◆ Problem ◆
Retype only what runs from the first line of the records to the line with "моему агенту Майлза", inclusive, and no pictures.

[Web page edit records]
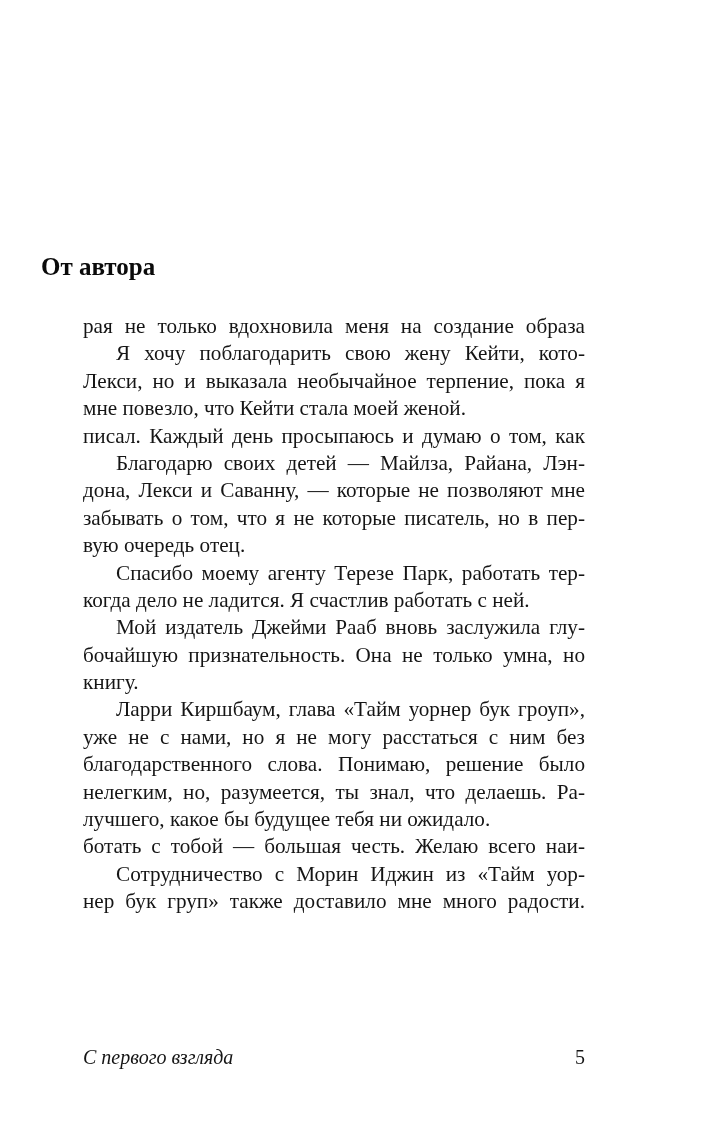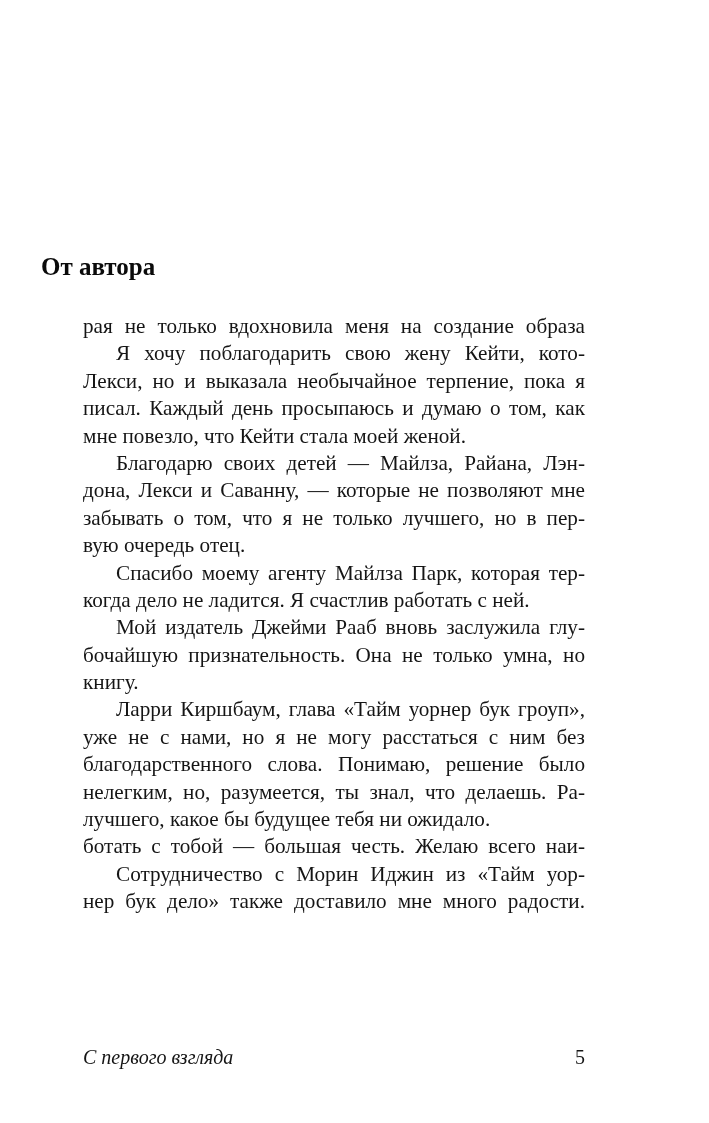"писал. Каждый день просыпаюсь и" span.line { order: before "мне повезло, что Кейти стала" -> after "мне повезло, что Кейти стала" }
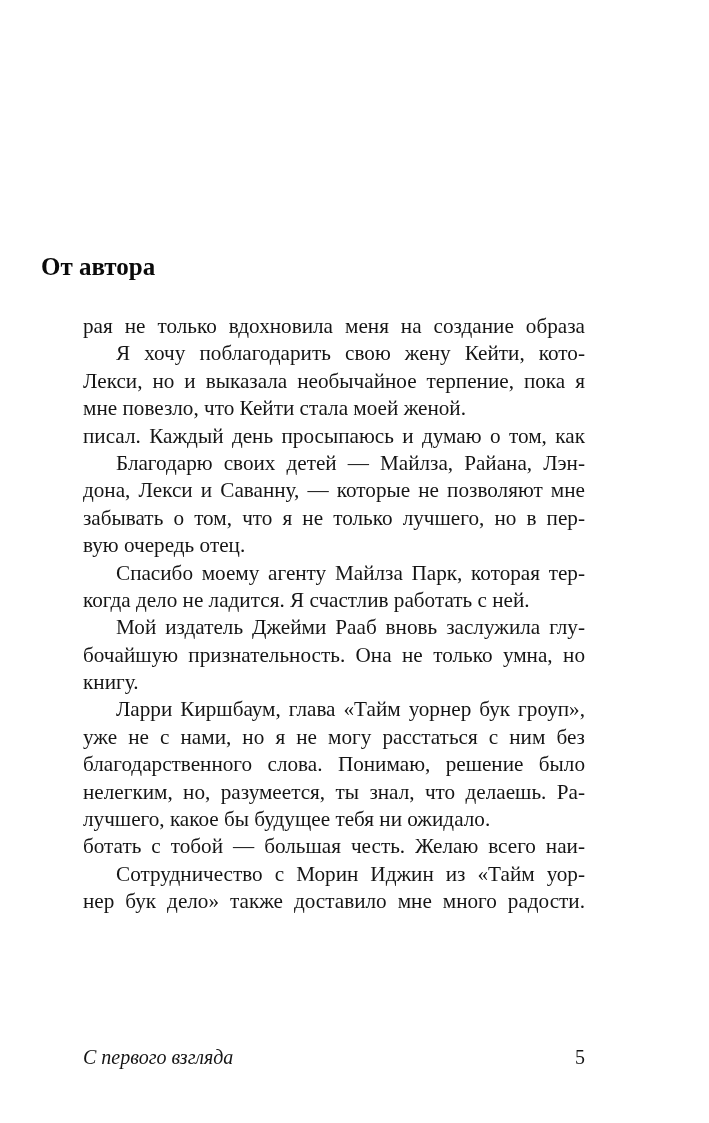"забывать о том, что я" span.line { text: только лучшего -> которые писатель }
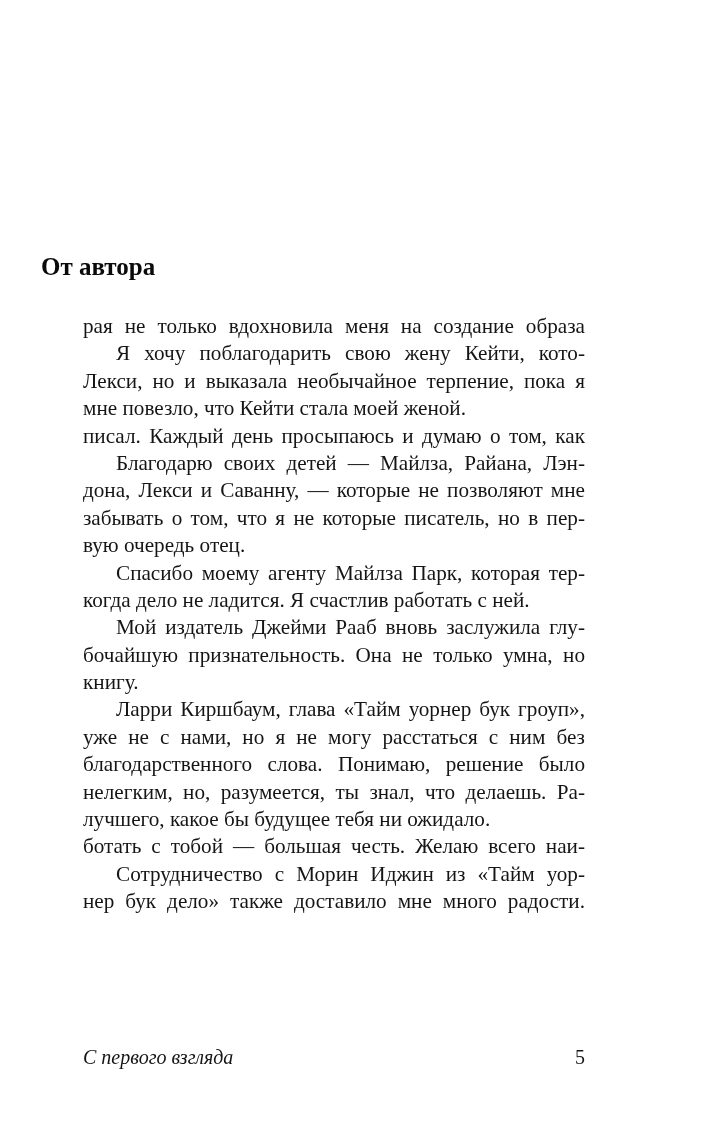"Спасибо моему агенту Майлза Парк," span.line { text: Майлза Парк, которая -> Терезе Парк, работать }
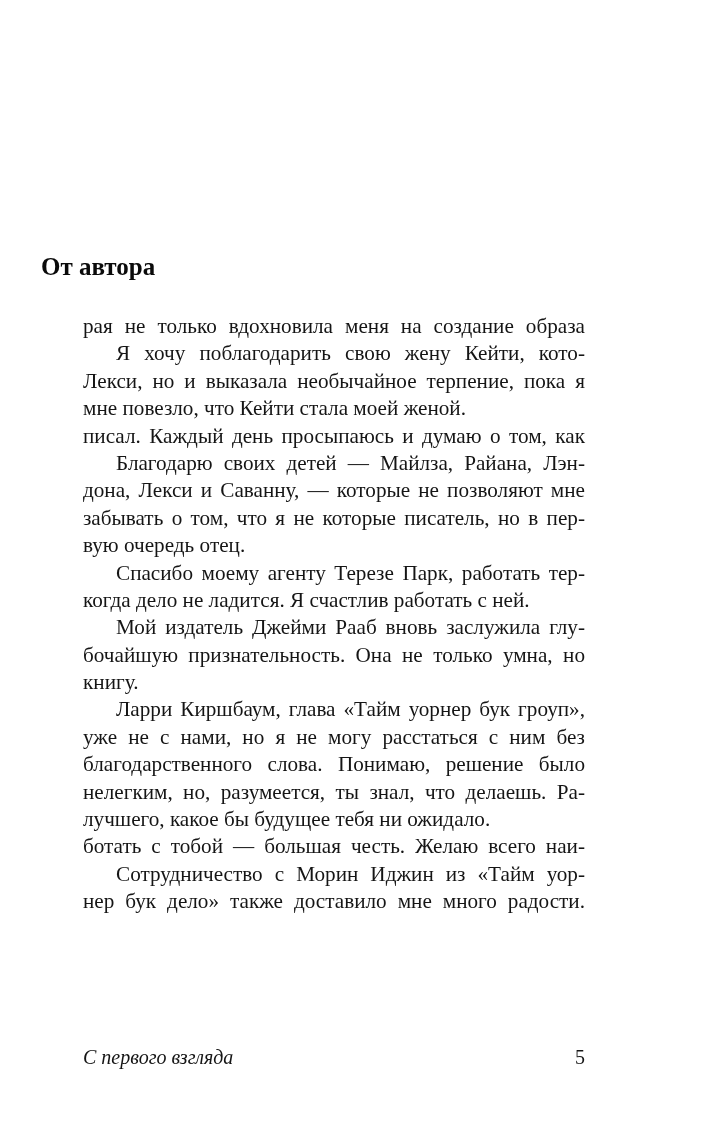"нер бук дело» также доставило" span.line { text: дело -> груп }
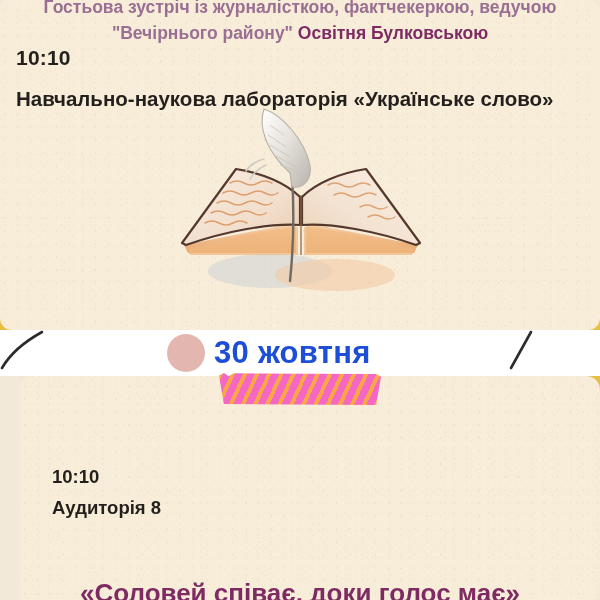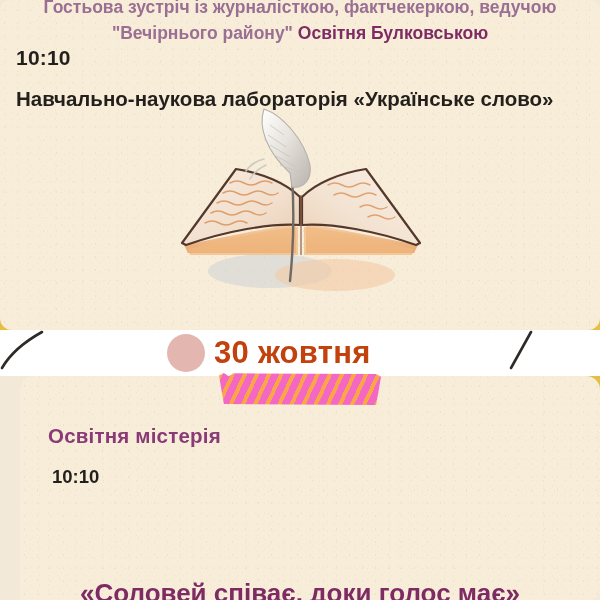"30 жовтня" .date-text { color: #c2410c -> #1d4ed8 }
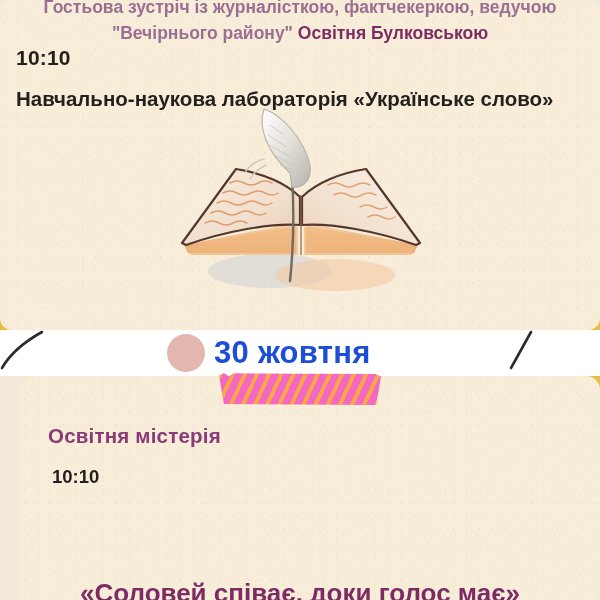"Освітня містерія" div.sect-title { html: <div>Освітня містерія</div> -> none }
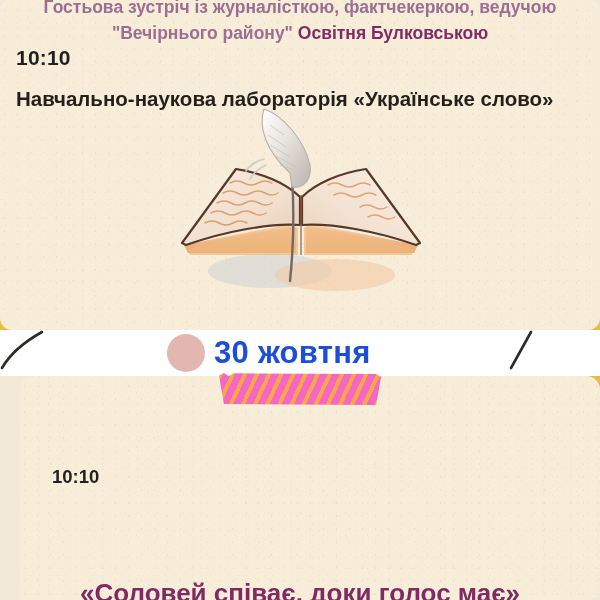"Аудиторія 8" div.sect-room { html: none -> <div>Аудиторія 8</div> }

◆ Exercise solution ◆
"писал. Каждый день просыпаюсь и" span.line { order: before "мне повезло, что Кейти стала" -> after "мне повезло, что Кейти стала" }
"забывать о том, что я" span.line { text: только лучшего -> которые писатель }
"Спасибо моему агенту Майлза Парк," span.line { text: Майлза Парк, которая -> Терезе Парк, работать }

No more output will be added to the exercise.